Information shown below:

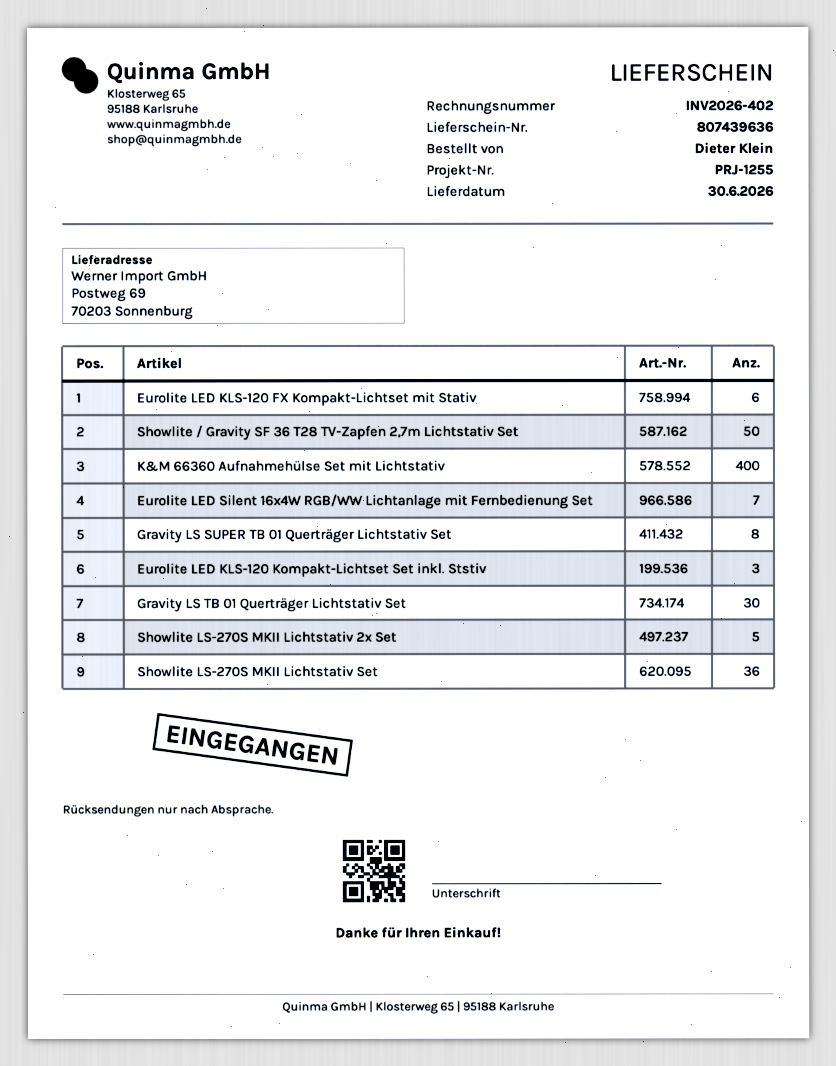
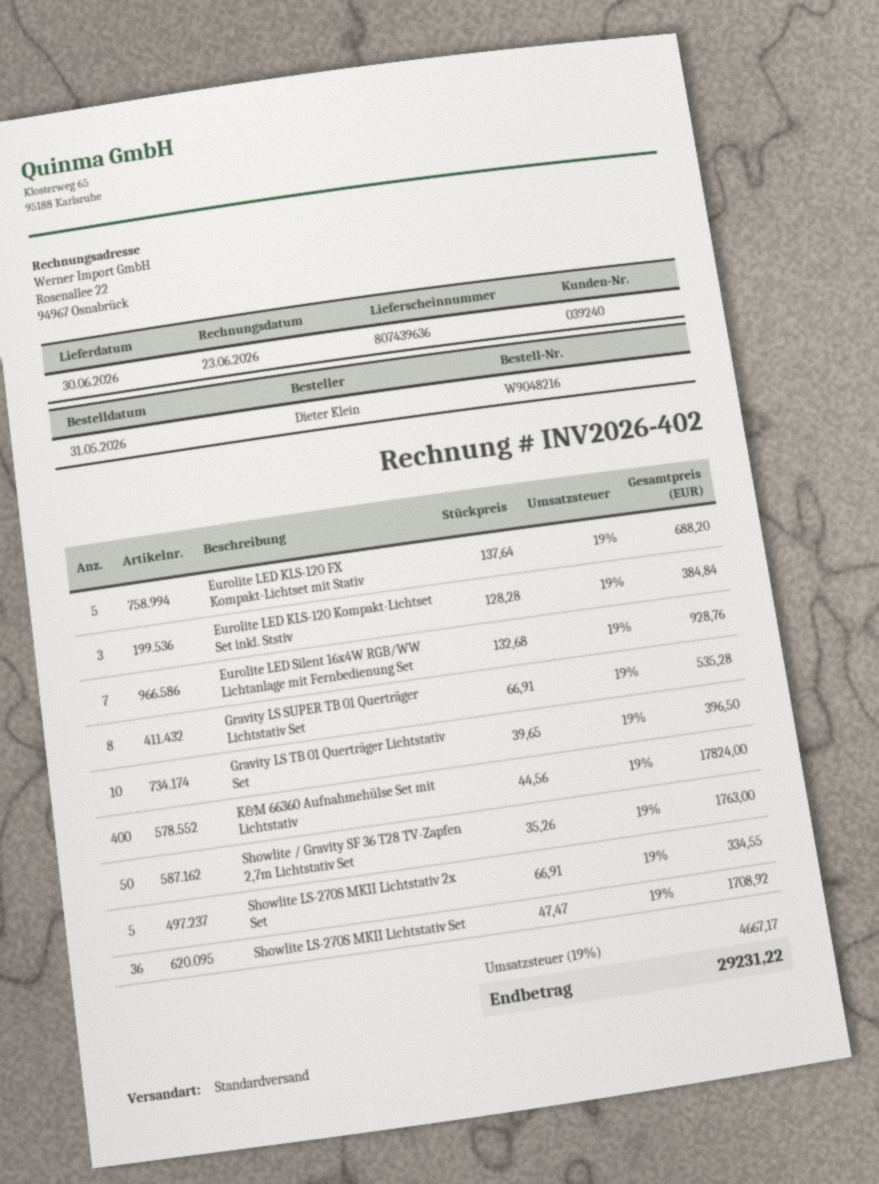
Eurolite LED KLS-120 FX Kompakt-Lichtset mit Stativ: 6 -> 5
Gravity LS TB 01 Querträger Lichtstativ Set: 30 -> 10

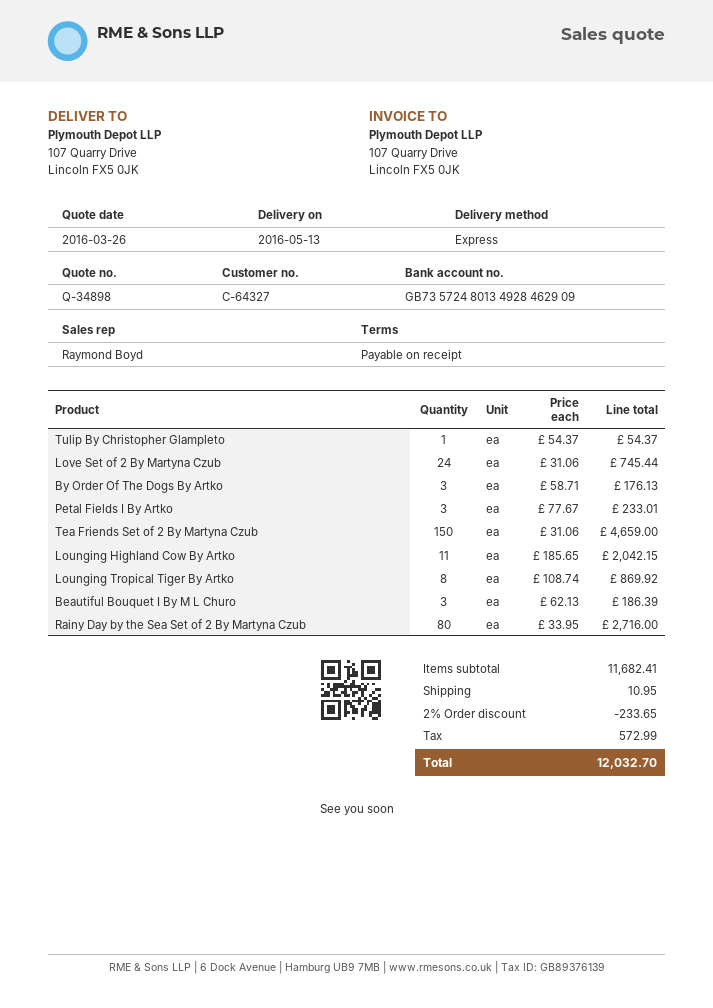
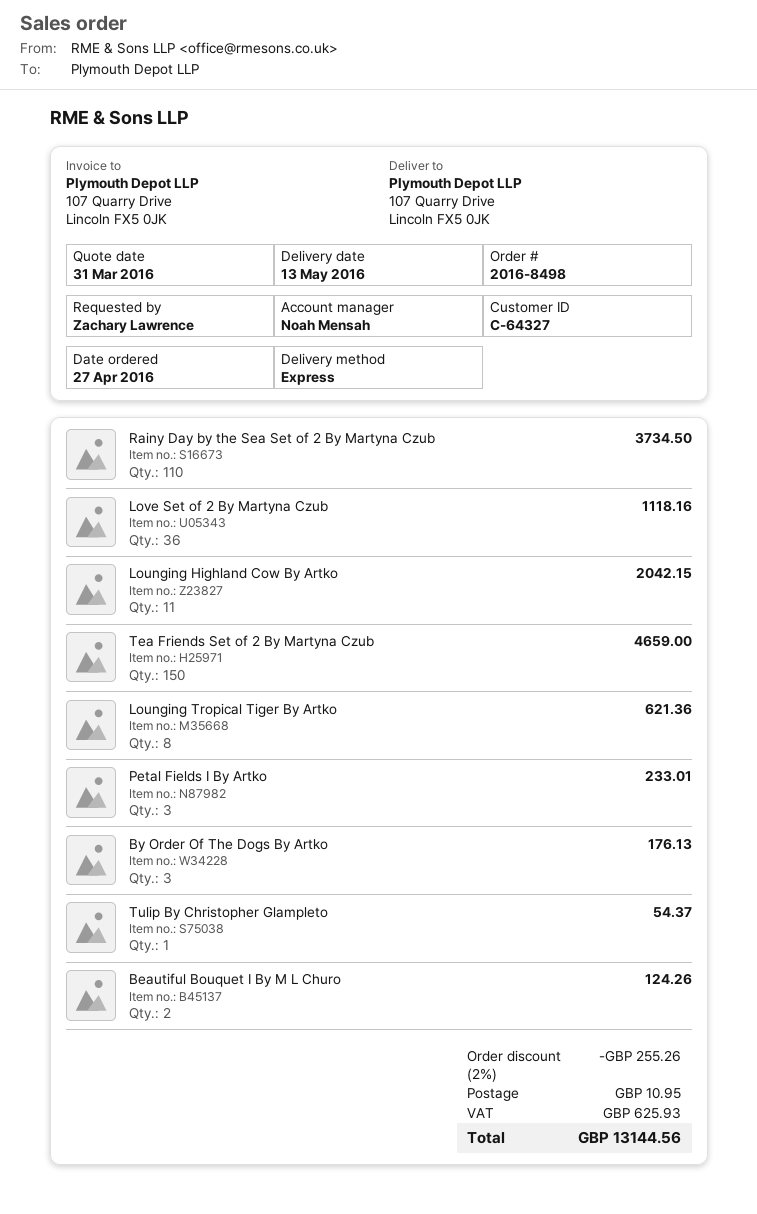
quote date: 2016-03-26 -> 2016-03-31
sales rep: Raymond Boyd -> Noah Mensah
Love Set of 2 By Martyna Czub: 24 for 745.44 -> 36 for 1118.16
Lounging Tropical Tiger By Artko: 8 for 869.92 -> 8 for 621.36
Beautiful Bouquet I By M L Churo: 3 for 186.39 -> 2 for 124.26
Rainy Day by the Sea Set of 2 By Martyna Czub: 80 for 2716.00 -> 110 for 3734.50
discount: 2% = 233.65 -> 2% = 255.26
tax: 572.99 -> 625.93
total: 12032.70 -> 13144.56

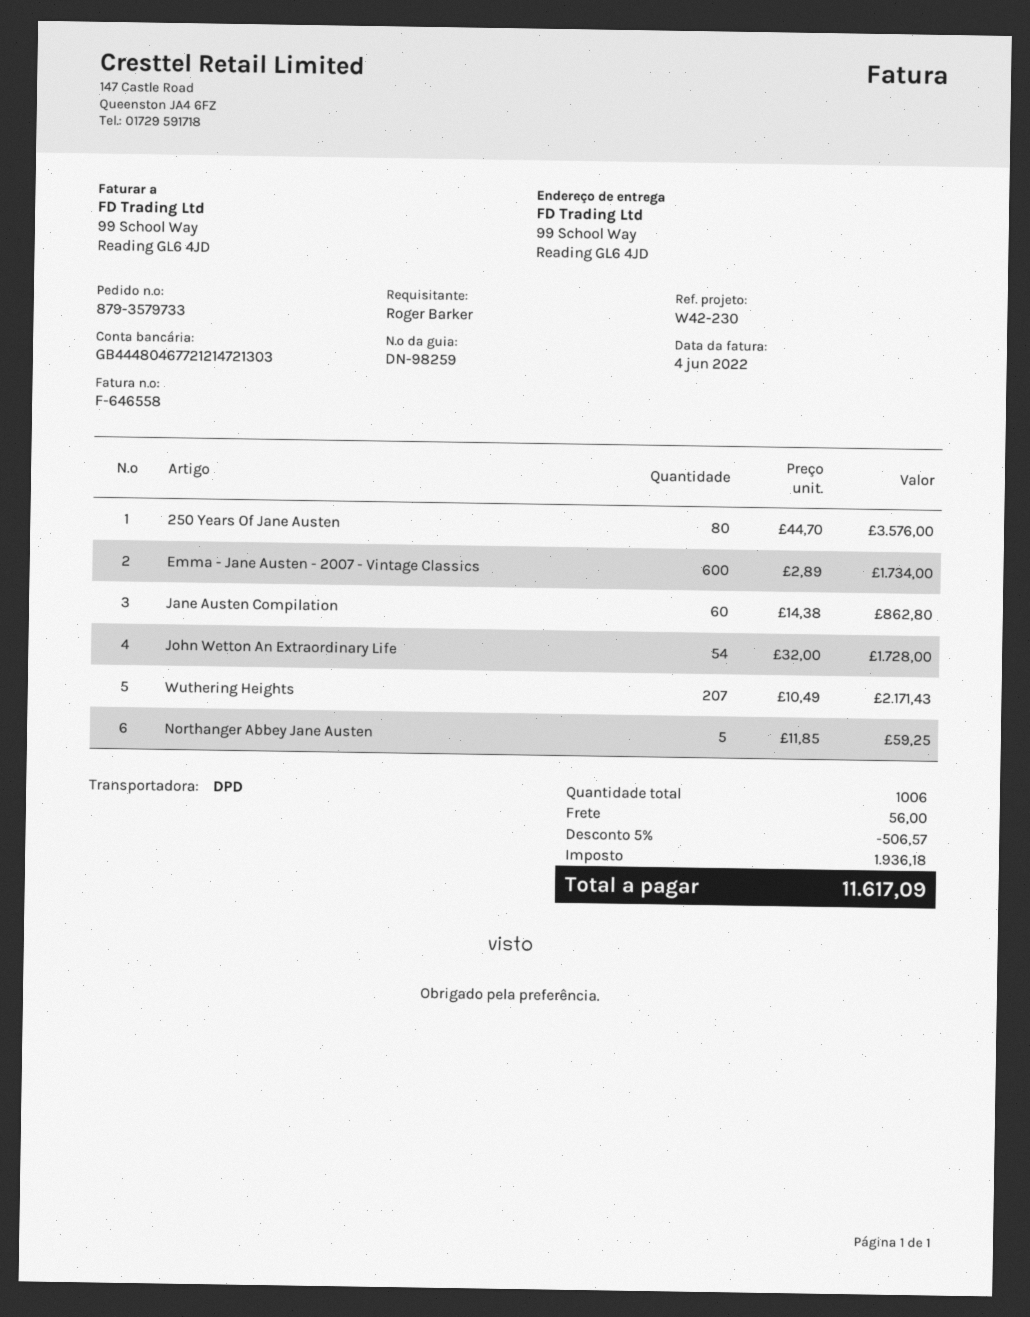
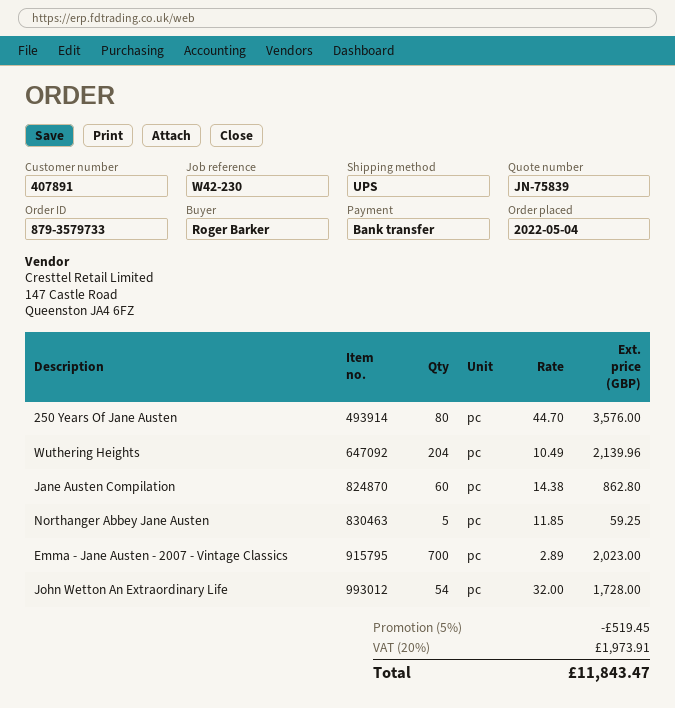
shipping method: DPD -> UPS
Emma - Jane Austen - 2007 - Vintage Classics: 600 x 2.89 = 1734.00 -> 700 x 2.89 = 2023.00
Wuthering Heights: 207 x 10.49 = 2171.43 -> 204 x 10.49 = 2139.96
discount: 5% = 506.57 -> 5% = 519.45
shipping: 56.00 -> none
tax: 1936.18 -> 1973.91
total: 11617.09 -> 11843.47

End of Information shown.

▶ **Exercise goal**
Set down the entries above word for word, but drop any image.

▶ **Result of this exercise**
Eurolite LED KLS-120 FX Kompakt-Lichtset mit Stativ: 6 -> 5
Gravity LS TB 01 Querträger Lichtstativ Set: 30 -> 10

quote date: 2016-03-26 -> 2016-03-31
sales rep: Raymond Boyd -> Noah Mensah
Love Set of 2 By Martyna Czub: 24 for 745.44 -> 36 for 1118.16
Lounging Tropical Tiger By Artko: 8 for 869.92 -> 8 for 621.36
Beautiful Bouquet I By M L Churo: 3 for 186.39 -> 2 for 124.26
Rainy Day by the Sea Set of 2 By Martyna Czub: 80 for 2716.00 -> 110 for 3734.50
discount: 2% = 233.65 -> 2% = 255.26
tax: 572.99 -> 625.93
total: 12032.70 -> 13144.56

shipping method: DPD -> UPS
Emma - Jane Austen - 2007 - Vintage Classics: 600 x 2.89 = 1734.00 -> 700 x 2.89 = 2023.00
Wuthering Heights: 207 x 10.49 = 2171.43 -> 204 x 10.49 = 2139.96
discount: 5% = 506.57 -> 5% = 519.45
shipping: 56.00 -> none
tax: 1936.18 -> 1973.91
total: 11617.09 -> 11843.47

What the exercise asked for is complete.